I’ll let each man speak for themselves (Levin here and Wehner here).

But while certainly having great respect and affection for President Bush, I have to say I think Wehner misses a key point.

First. President Reagan was… first. The first bona fide member of the modern conservative movement to reach the White House. This was no easy task. Republican moderates had controlled the party effectively since 1928. The structure of the party was filled with what Barry Goldwater would come to call proponents of the “dime store New Deal.” By the time Reagan challenged Gerald Ford in 1976 this was not simply a battle between two men over a job. This was, as it were, an Armageddon-style fight for the future of the Republican Party. 
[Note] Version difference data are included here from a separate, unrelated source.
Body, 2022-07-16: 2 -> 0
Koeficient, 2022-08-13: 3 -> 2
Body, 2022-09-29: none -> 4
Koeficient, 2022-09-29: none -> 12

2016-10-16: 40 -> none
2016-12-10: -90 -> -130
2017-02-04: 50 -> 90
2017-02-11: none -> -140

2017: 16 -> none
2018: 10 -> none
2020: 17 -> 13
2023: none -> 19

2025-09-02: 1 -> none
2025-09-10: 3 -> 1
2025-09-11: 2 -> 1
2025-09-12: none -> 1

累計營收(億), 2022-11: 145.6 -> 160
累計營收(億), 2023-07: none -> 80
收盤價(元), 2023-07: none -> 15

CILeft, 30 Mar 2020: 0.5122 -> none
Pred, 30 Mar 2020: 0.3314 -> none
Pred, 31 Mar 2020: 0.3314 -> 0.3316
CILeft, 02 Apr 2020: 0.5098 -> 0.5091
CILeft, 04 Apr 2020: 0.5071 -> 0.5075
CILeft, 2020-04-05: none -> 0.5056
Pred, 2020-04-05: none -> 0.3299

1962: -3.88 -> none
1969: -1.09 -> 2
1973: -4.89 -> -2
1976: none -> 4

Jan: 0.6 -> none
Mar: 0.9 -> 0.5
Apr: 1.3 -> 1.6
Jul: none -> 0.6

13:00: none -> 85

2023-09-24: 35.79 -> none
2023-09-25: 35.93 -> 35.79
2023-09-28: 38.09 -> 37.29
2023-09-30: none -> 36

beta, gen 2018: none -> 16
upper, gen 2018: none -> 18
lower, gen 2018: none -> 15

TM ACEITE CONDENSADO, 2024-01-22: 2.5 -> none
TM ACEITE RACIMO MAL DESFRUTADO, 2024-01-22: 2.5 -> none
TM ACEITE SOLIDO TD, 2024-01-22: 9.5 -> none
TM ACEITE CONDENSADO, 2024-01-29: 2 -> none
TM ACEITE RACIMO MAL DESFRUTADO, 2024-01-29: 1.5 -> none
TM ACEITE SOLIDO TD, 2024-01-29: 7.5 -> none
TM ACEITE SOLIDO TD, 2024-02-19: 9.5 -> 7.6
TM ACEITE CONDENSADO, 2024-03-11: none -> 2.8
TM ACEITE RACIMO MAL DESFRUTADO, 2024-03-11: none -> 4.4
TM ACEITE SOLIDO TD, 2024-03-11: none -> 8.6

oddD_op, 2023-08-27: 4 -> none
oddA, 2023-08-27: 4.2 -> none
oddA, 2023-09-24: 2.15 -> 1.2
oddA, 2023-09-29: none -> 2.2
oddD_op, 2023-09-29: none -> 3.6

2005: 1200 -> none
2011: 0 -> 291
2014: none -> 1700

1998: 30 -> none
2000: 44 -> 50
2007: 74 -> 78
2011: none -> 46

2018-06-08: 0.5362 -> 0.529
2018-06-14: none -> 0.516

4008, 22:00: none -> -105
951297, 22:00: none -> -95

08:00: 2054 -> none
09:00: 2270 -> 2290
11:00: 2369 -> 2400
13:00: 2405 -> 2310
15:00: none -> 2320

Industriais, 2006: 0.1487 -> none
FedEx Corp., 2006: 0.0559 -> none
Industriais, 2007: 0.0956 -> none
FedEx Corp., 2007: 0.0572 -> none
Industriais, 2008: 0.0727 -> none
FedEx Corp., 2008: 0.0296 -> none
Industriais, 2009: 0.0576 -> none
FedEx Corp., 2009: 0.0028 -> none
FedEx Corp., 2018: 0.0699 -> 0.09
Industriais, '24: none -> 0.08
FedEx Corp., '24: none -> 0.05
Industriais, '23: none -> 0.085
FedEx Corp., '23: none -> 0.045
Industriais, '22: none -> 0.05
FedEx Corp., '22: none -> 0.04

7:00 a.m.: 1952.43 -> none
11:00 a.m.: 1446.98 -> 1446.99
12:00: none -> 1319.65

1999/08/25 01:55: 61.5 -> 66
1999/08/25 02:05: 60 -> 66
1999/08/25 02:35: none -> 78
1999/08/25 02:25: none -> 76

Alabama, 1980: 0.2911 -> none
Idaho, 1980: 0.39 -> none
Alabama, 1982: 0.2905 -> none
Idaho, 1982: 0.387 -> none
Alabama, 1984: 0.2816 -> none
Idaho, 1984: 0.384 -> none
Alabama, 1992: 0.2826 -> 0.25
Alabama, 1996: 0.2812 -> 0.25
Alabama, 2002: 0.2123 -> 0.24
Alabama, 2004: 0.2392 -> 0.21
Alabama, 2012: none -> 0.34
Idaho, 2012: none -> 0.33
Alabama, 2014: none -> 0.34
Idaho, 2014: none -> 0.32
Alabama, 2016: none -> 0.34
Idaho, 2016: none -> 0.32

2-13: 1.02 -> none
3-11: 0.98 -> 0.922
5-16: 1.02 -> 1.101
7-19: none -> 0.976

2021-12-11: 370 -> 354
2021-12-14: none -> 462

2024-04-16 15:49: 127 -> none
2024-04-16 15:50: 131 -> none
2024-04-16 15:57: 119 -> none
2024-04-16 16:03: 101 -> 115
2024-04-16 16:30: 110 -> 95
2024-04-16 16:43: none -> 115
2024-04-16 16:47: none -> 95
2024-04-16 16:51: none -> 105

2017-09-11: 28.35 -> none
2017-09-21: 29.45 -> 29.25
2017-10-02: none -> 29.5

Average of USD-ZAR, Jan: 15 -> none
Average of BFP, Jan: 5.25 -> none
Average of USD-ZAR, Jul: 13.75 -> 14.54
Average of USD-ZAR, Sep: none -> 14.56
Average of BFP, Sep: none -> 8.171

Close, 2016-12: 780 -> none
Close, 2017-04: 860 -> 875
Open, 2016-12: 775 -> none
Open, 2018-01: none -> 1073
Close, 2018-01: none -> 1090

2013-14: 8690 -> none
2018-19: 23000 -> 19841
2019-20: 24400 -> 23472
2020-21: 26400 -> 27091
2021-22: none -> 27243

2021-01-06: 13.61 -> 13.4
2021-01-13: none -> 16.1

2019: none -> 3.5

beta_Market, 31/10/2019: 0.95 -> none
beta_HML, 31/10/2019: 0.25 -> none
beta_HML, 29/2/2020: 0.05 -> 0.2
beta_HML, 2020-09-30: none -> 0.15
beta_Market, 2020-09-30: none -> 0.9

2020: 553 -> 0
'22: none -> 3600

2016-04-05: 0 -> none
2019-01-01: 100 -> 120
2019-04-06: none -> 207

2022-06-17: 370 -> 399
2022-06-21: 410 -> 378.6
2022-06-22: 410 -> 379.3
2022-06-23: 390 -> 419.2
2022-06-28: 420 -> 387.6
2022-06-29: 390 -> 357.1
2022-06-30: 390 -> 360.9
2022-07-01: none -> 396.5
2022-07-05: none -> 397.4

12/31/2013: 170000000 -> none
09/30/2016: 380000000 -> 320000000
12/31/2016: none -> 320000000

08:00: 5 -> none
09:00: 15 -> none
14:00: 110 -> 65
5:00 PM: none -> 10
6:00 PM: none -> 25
The Bush family was, famously, not on Reagan’s side. Indeed, one might argue that George W.’s genuine love of Texas was also a political necessity to help compensate for the Bush family image as “ruling class Eastern elitists.” This image was never entirely erased, Texas or not. As a matter of fact, in Angelo Codevilla’s Ruling Class comes this little jewel of an anecdote that underscores why the unease with things Bush:

Former Soviet dictator Mikhail Gorbachev tells us that in 1987 then vice president George H.W. Bush distanced himself from his own administration by telling him, “Reagan is a conservative, an extreme conservative. All the dummies and blockheads are with him…”

What this snapshot of an anecdote demonstrates is a mindset of going-along-to-get-along. As Codevilla described it:

Like a fraternity, this class requires above all comity — being in with the right people, giving the required signs that one is on the right side, and joining in and despising the Outs.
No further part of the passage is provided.